Task prompt: From the entries that follow, extract each line holding the string "class".
*** Provided records ***
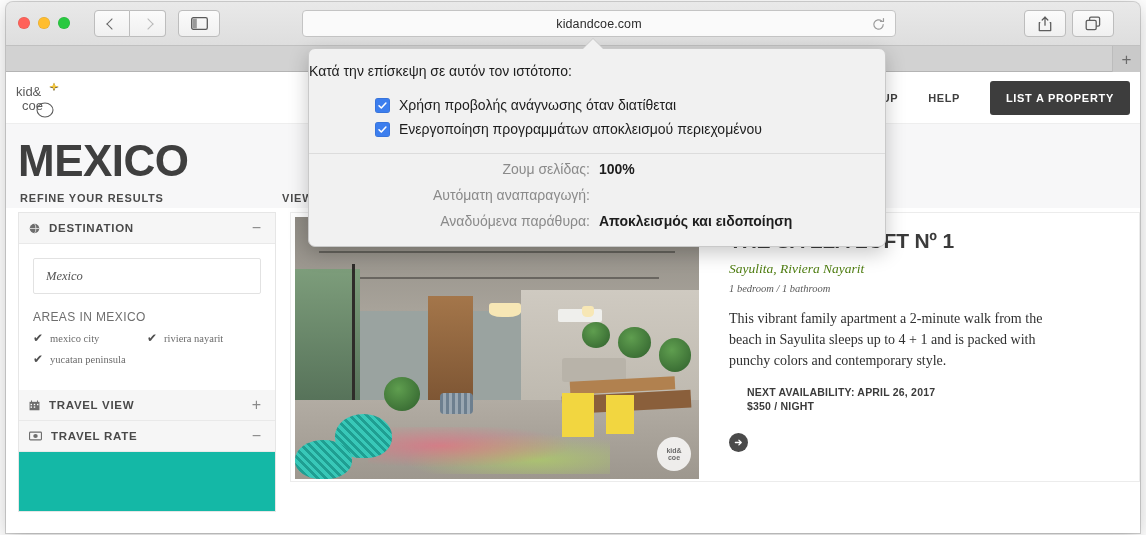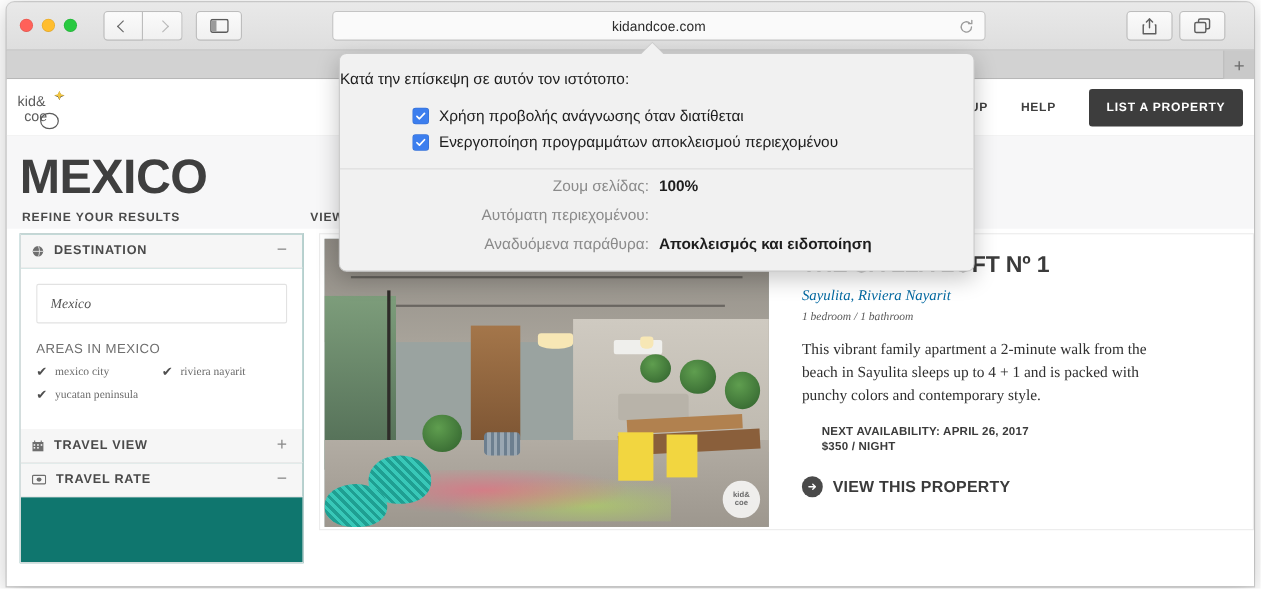--- a/index.html
+++ b/index.html
@@ -486,7 +486,7 @@
       <span class="pr-value">100%</span>
     </div>
     <div class="pop-row">
-      <span class="pr-label">Αυτόματη περιεχομένου:</span>
+      <span class="pr-label">Αυτόματη αναπαραγωγή:</span>
     </div>
     <div class="pop-row">
       <span class="pr-label">Αναδυόμενα παράθυρα:</span>

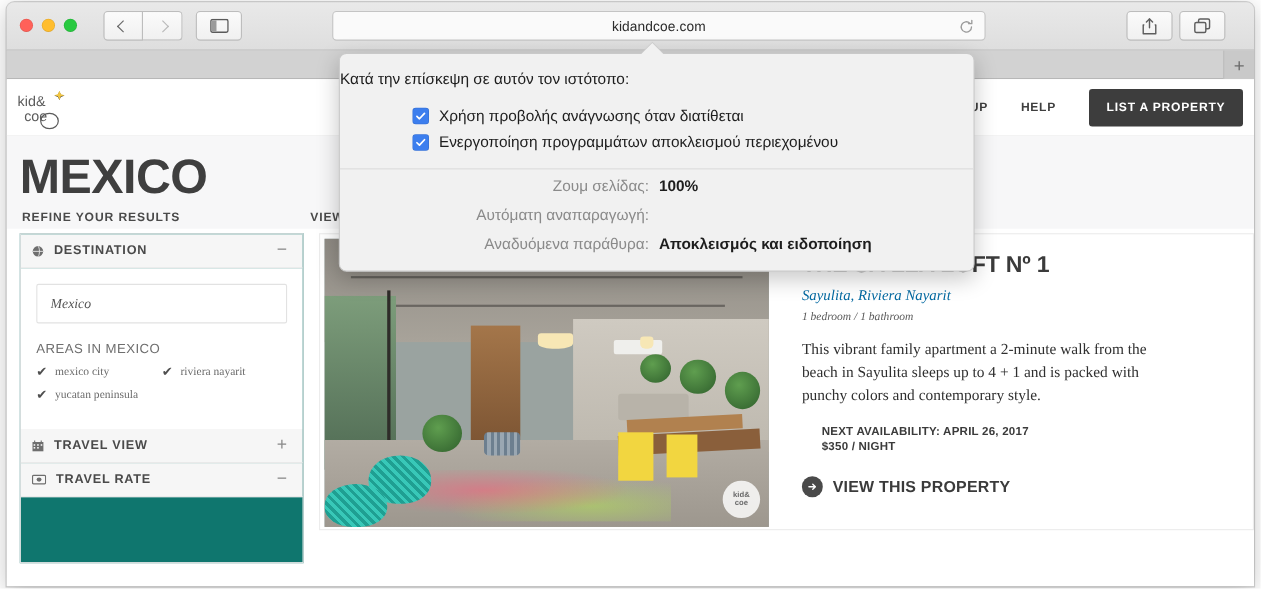--- a/index.html
+++ b/index.html
@@ -111,7 +111,7 @@
   
   .sidebar {
     width: 258px; margin-left: 12px; margin-top: 4px;
-    border: 1px solid #e6e6e6; background:#0f766e;
+    border: 1px solid #e6e6e6; background:#14b8a6;
     height: 300px;
   }
   .panel-head {

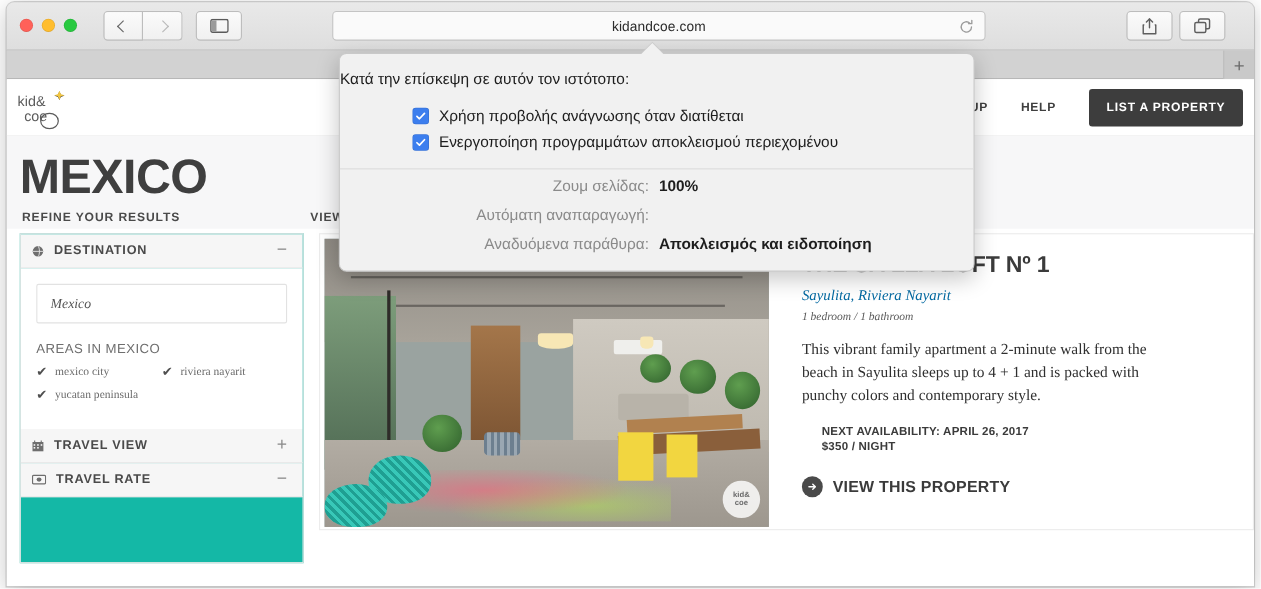--- a/index.html
+++ b/index.html
@@ -159,7 +159,7 @@
   }
   .card-loc {
     margin-top: 8px; font-family:"Liberation Serif", serif; font-style:italic;
-    font-size: 13.5px; color:#0369a1;
+    font-size: 13.5px; color:#4d7c0f;
   }
   .card-rooms {
     margin-top: 6px; font-family:"Liberation Serif", serif; font-style:italic;

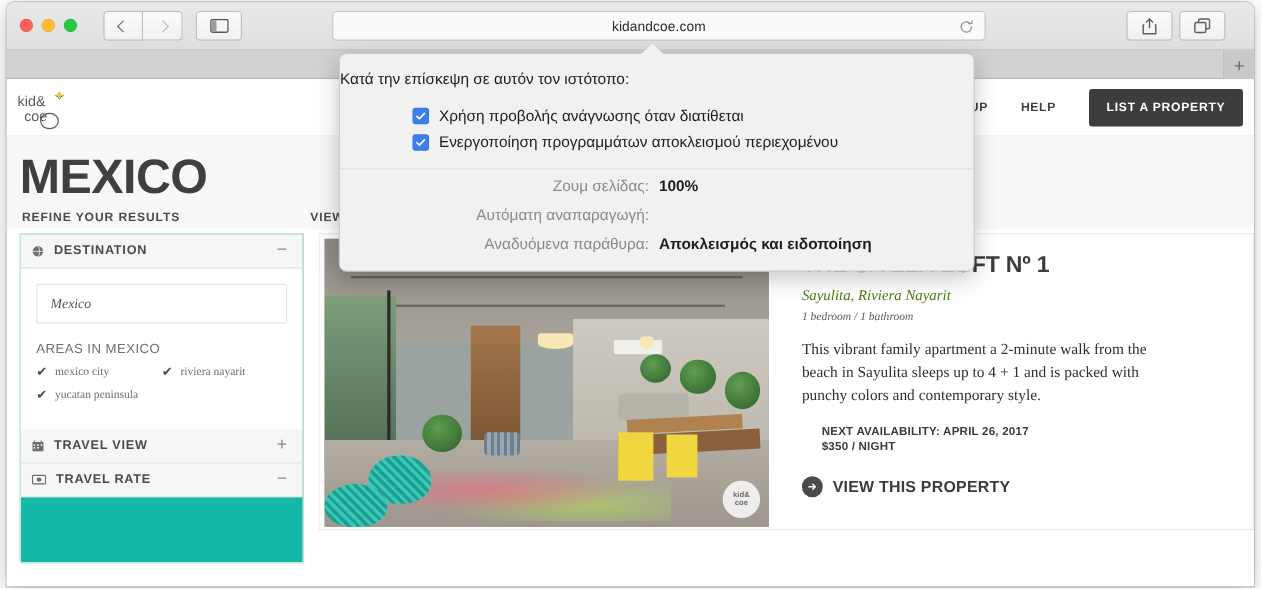--- a/index.html
+++ b/index.html
@@ -447,7 +447,6 @@
                     <path d="M2.6 6h6.2M6.4 3.4L9 6l-2.6 2.6" stroke="#fff" stroke-width="1.4" fill="none" stroke-linecap="round" stroke-linejoin="round"></path>
                   </svg>
                 </span>
-                <span>VIEW THIS PROPERTY</span>
               </div>
             </div>
           </div>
***
Result of this exercise:
       <span class="pr-value">100%</span>
     <div class="pop-row">
-      <span class="pr-label">Αυτόματη περιεχομένου:</span>
+      <span class="pr-label">Αυτόματη αναπαραγωγή:</span>
     <div class="pop-row">
       <span class="pr-label">Αναδυόμενα παράθυρα:</span>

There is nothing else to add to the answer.